→ **Exercise brief**: Return the entries below verbatim. Pictures stay out.

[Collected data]
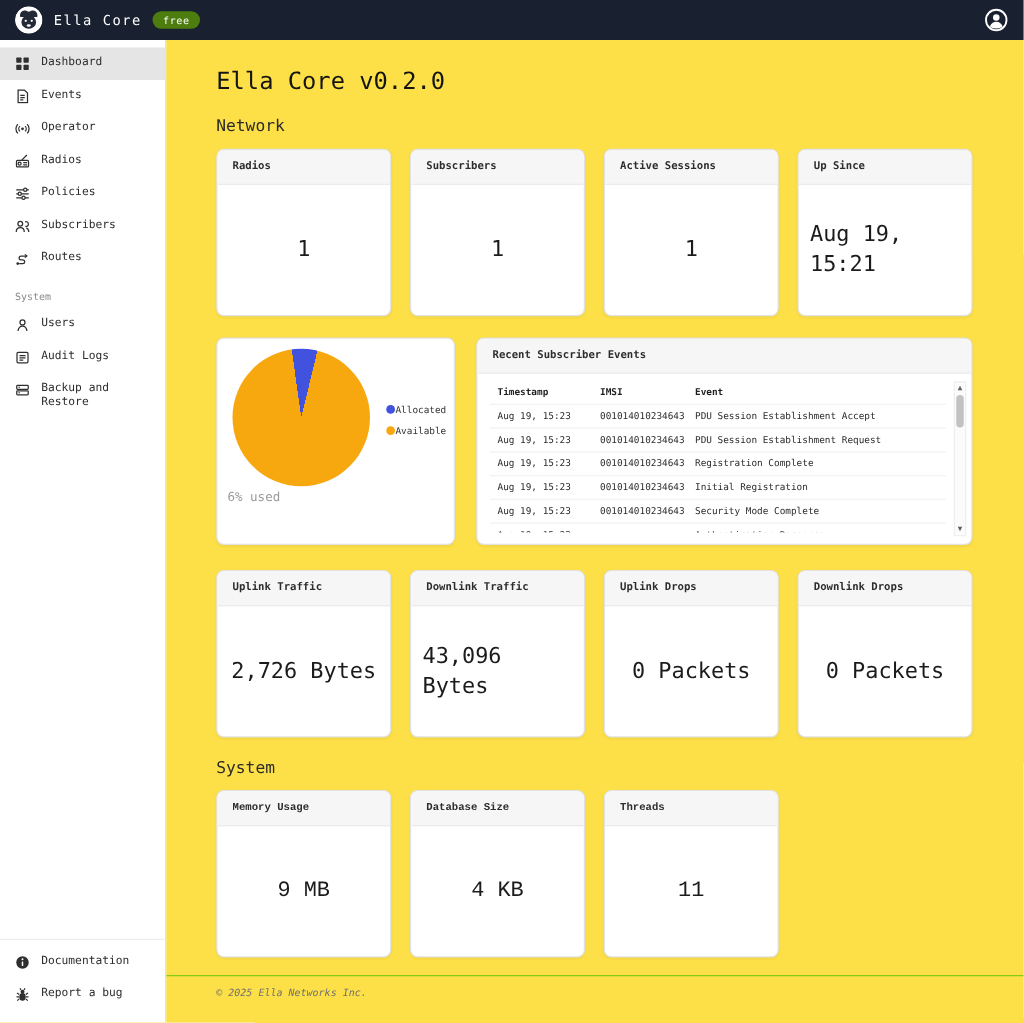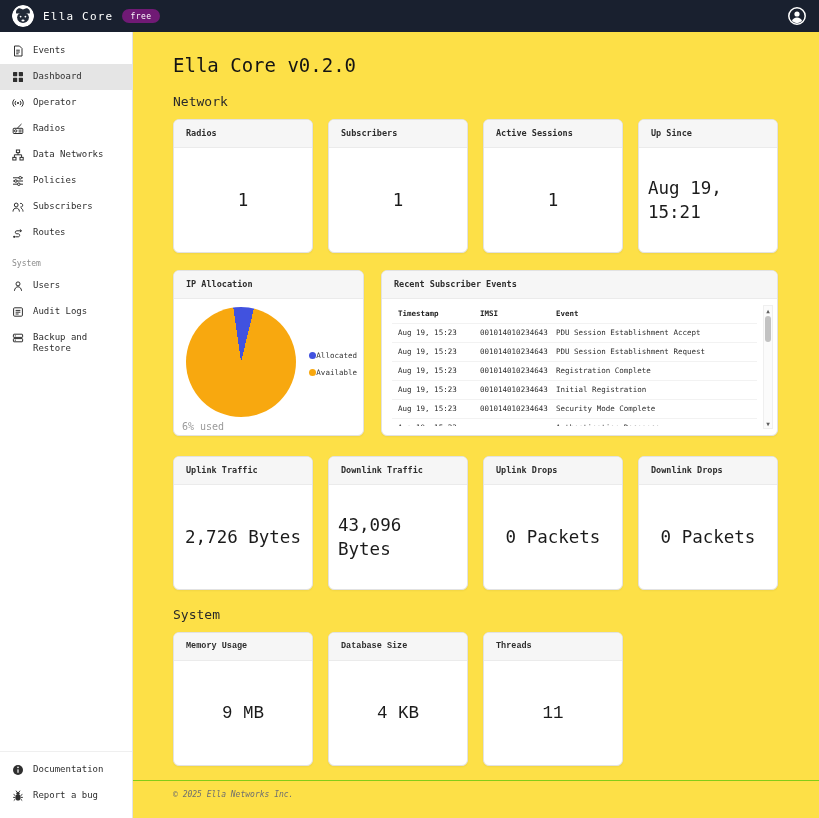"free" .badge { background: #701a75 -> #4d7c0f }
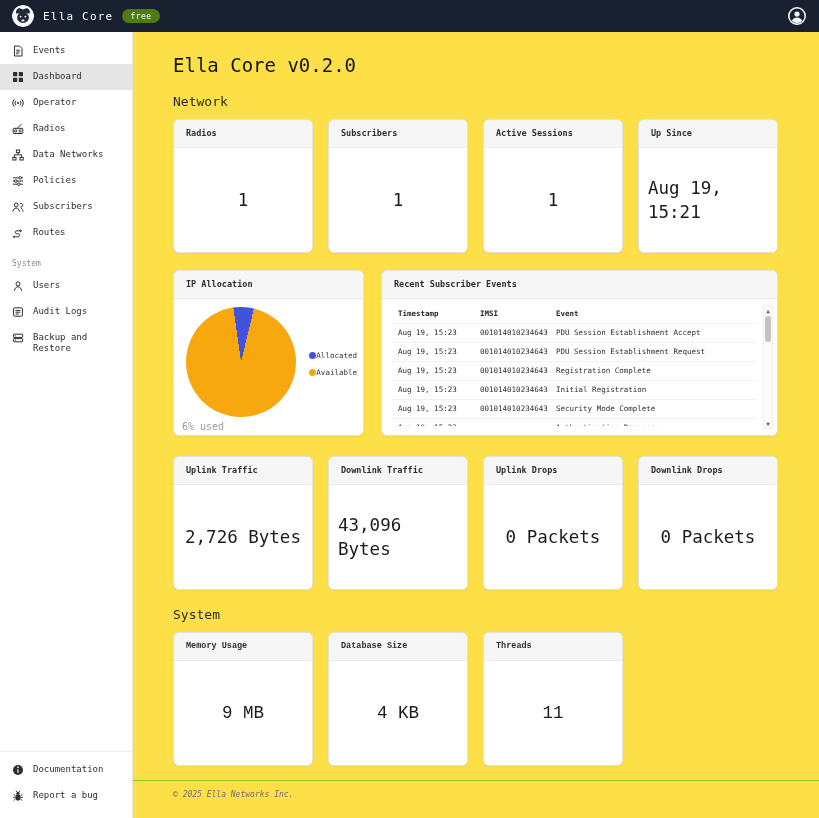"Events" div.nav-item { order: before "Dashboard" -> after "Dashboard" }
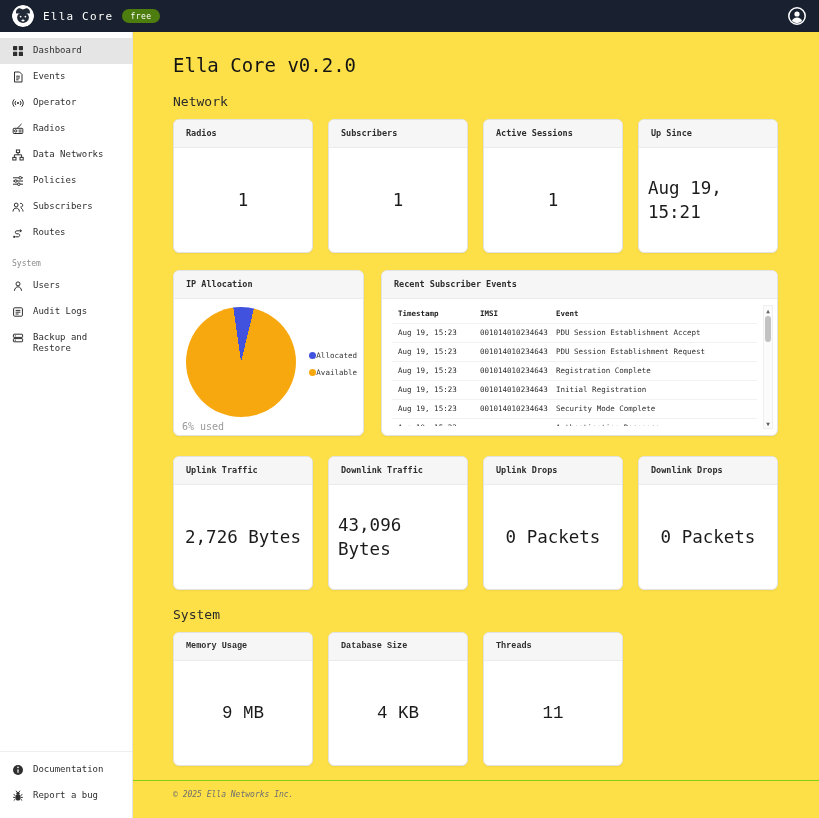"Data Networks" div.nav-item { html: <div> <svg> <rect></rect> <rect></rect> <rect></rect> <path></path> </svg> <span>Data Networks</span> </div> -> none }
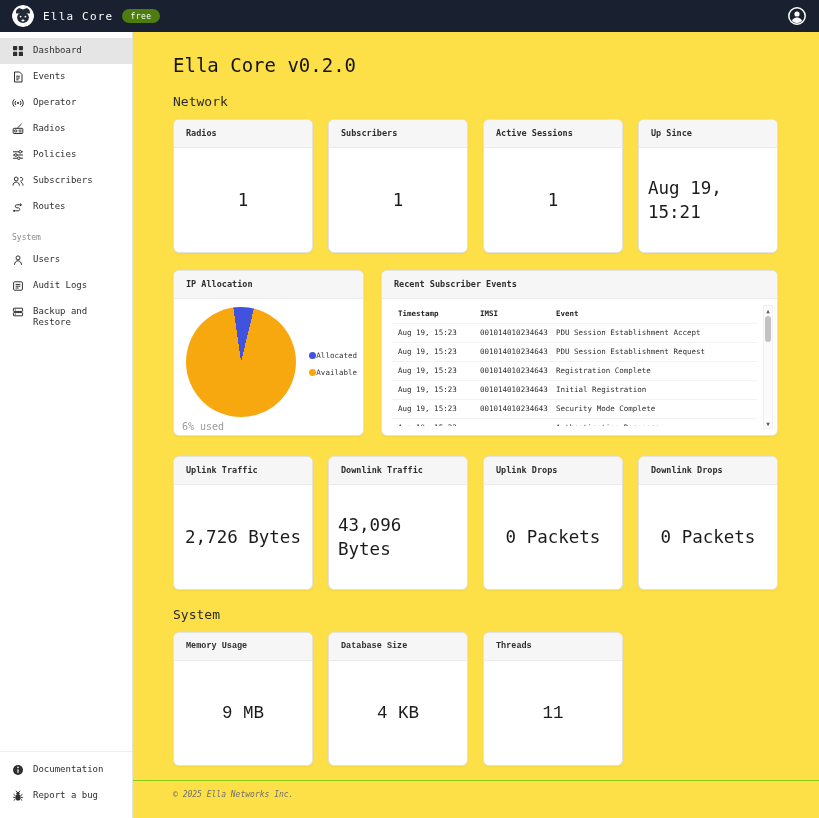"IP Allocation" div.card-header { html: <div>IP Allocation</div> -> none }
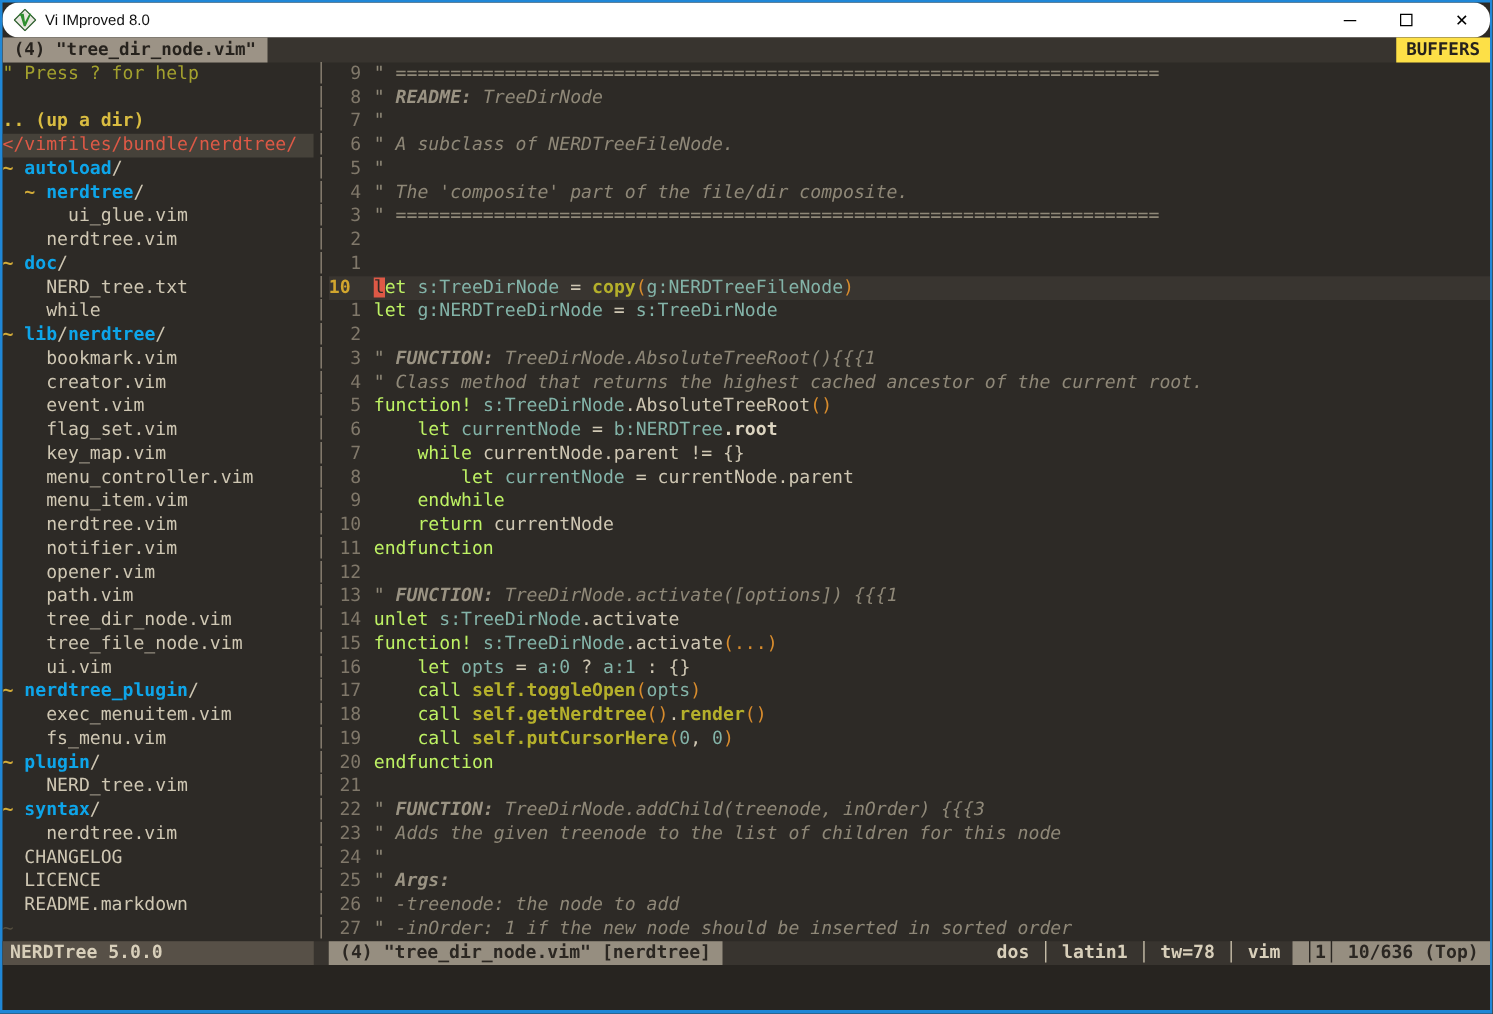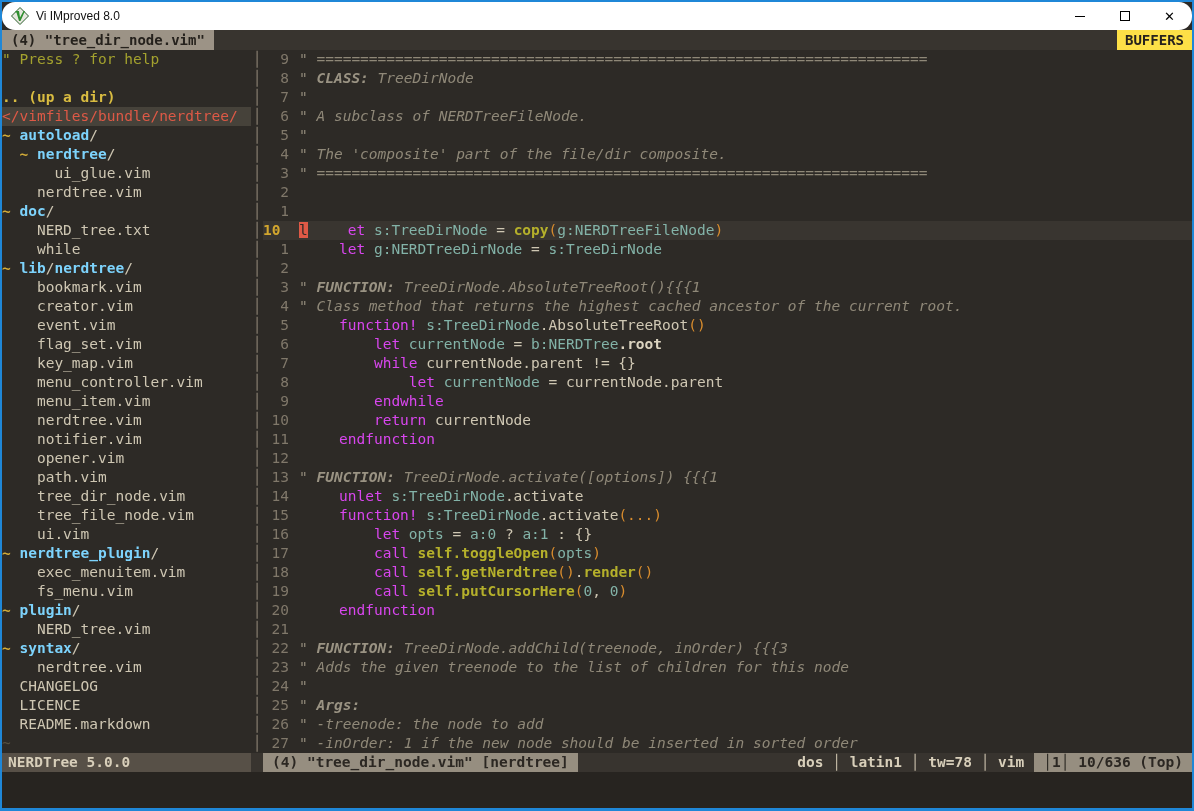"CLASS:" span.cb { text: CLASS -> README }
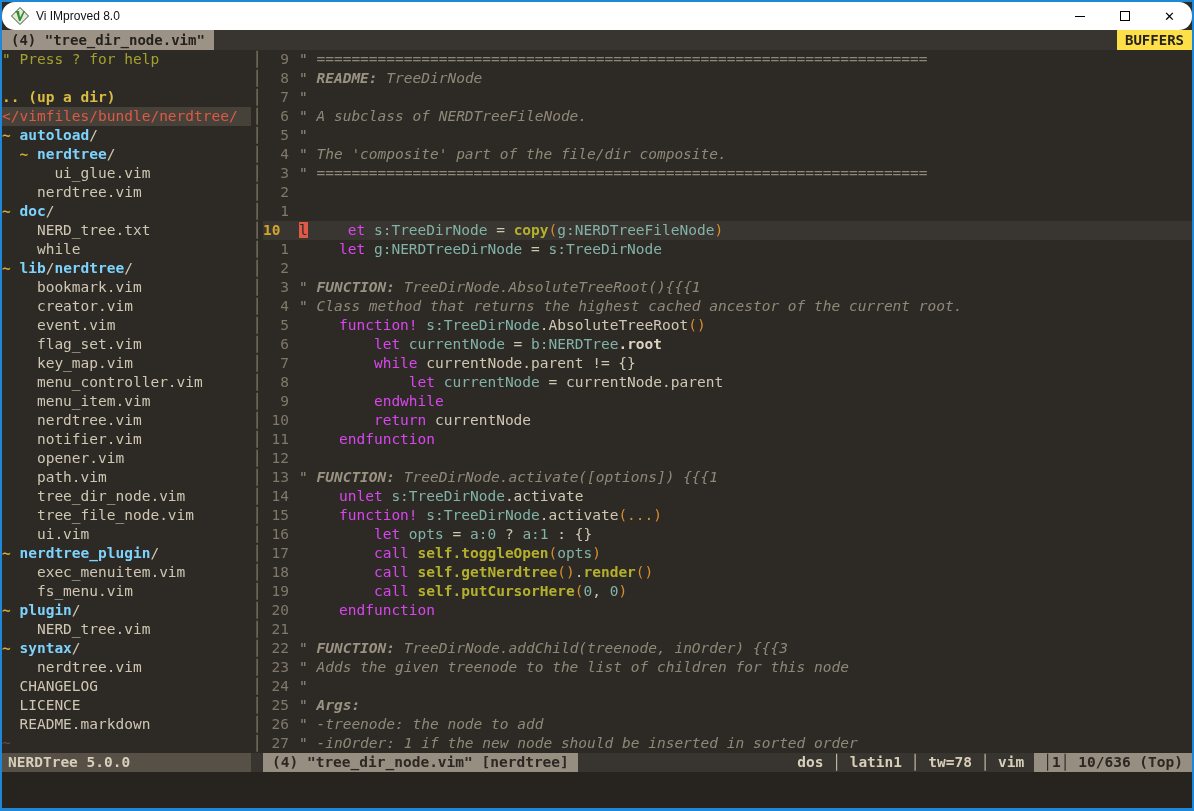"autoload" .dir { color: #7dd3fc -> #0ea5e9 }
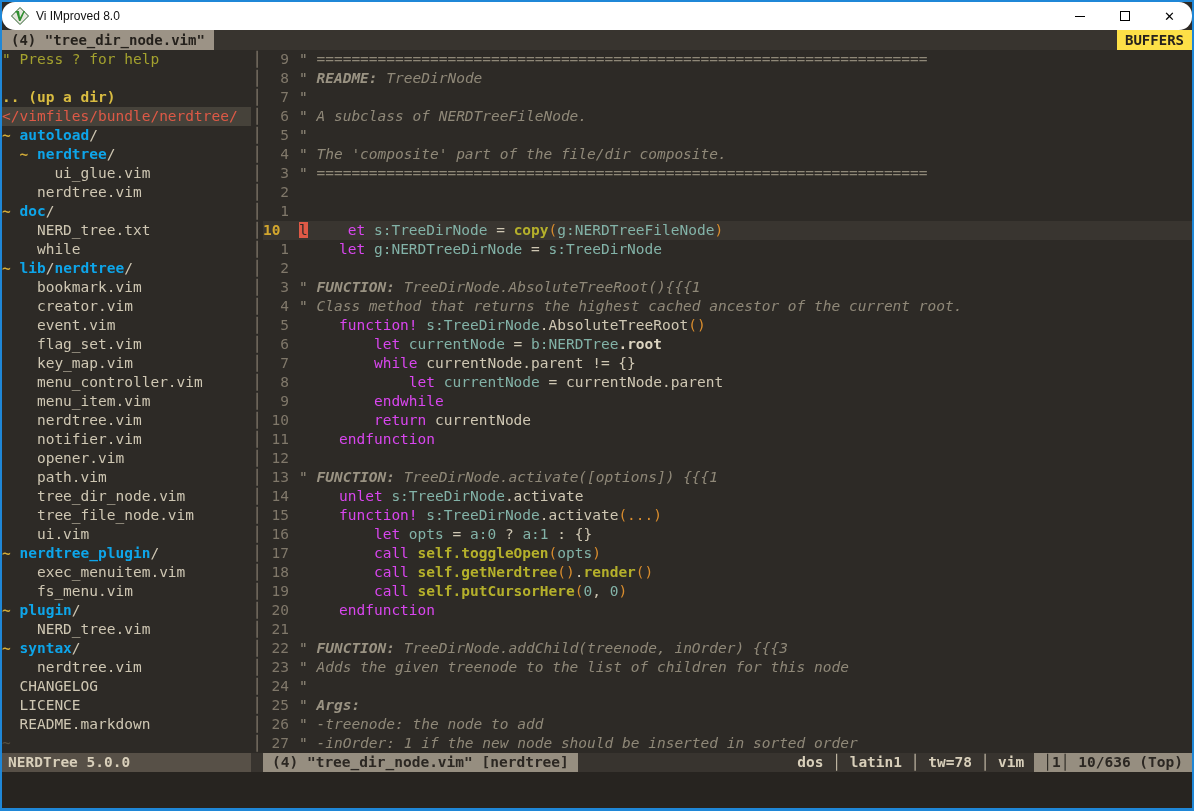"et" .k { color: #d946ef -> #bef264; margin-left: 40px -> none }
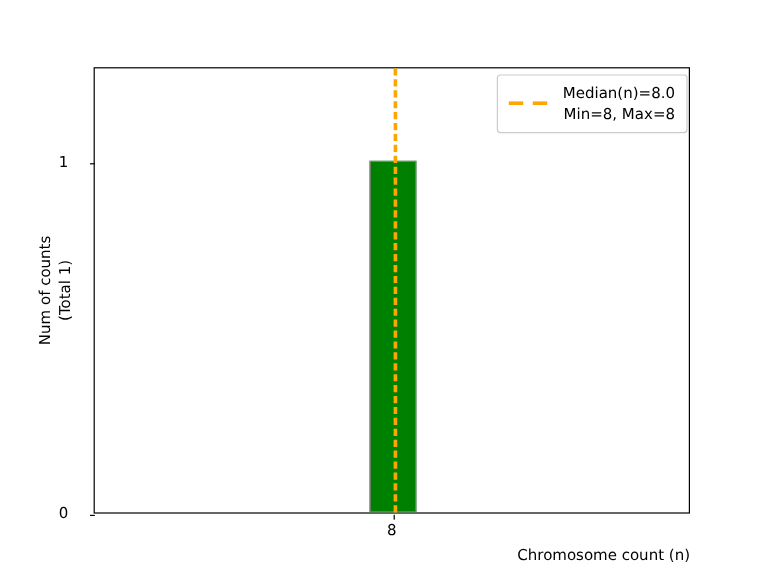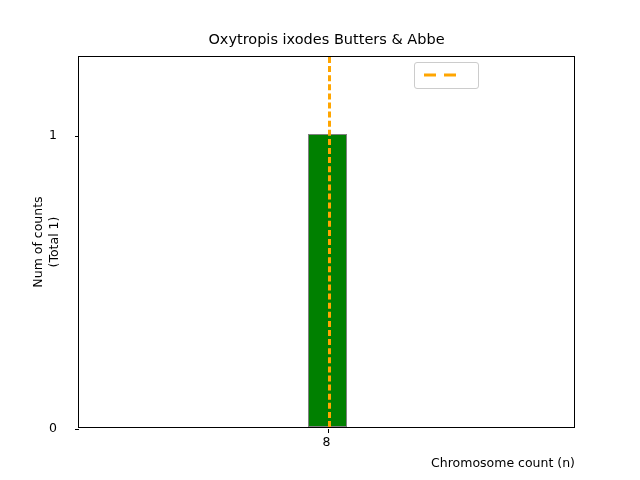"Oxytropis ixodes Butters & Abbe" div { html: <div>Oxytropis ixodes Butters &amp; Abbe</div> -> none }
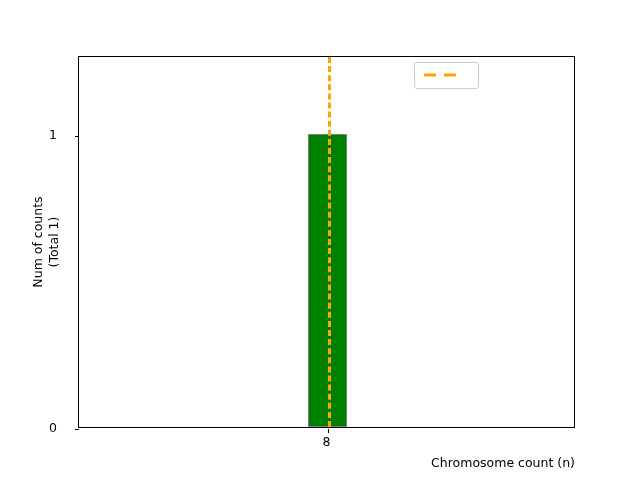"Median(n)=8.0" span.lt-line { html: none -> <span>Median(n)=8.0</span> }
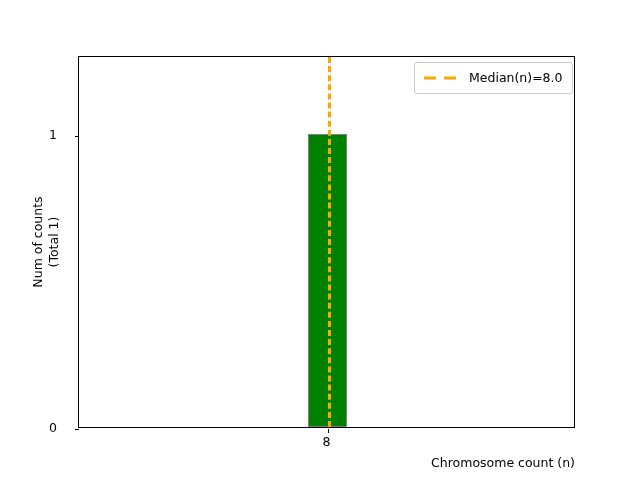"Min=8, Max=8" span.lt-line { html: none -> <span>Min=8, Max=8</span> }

→ **Response for this exercise**:
"free" .badge { background: #701a75 -> #4d7c0f }
"Events" div.nav-item { order: before "Dashboard" -> after "Dashboard" }
"Data Networks" div.nav-item { html: <div> <svg> <rect></rect> <rect></rect> <rect></rect> <path></path> </svg> <span>Data Networks</span> </div> -> none }
"IP Allocation" div.card-header { html: <div>IP Allocation</div> -> none }
"CLASS:" span.cb { text: CLASS -> README }
"autoload" .dir { color: #7dd3fc -> #0ea5e9 }
"et" .k { color: #d946ef -> #bef264; margin-left: 40px -> none }
"Oxytropis ixodes Butters & Abbe" div { html: <div>Oxytropis ixodes Butters &amp; Abbe</div> -> none }
"Median(n)=8.0" span.lt-line { html: none -> <span>Median(n)=8.0</span> }
"Min=8, Max=8" span.lt-line { html: none -> <span>Min=8, Max=8</span> }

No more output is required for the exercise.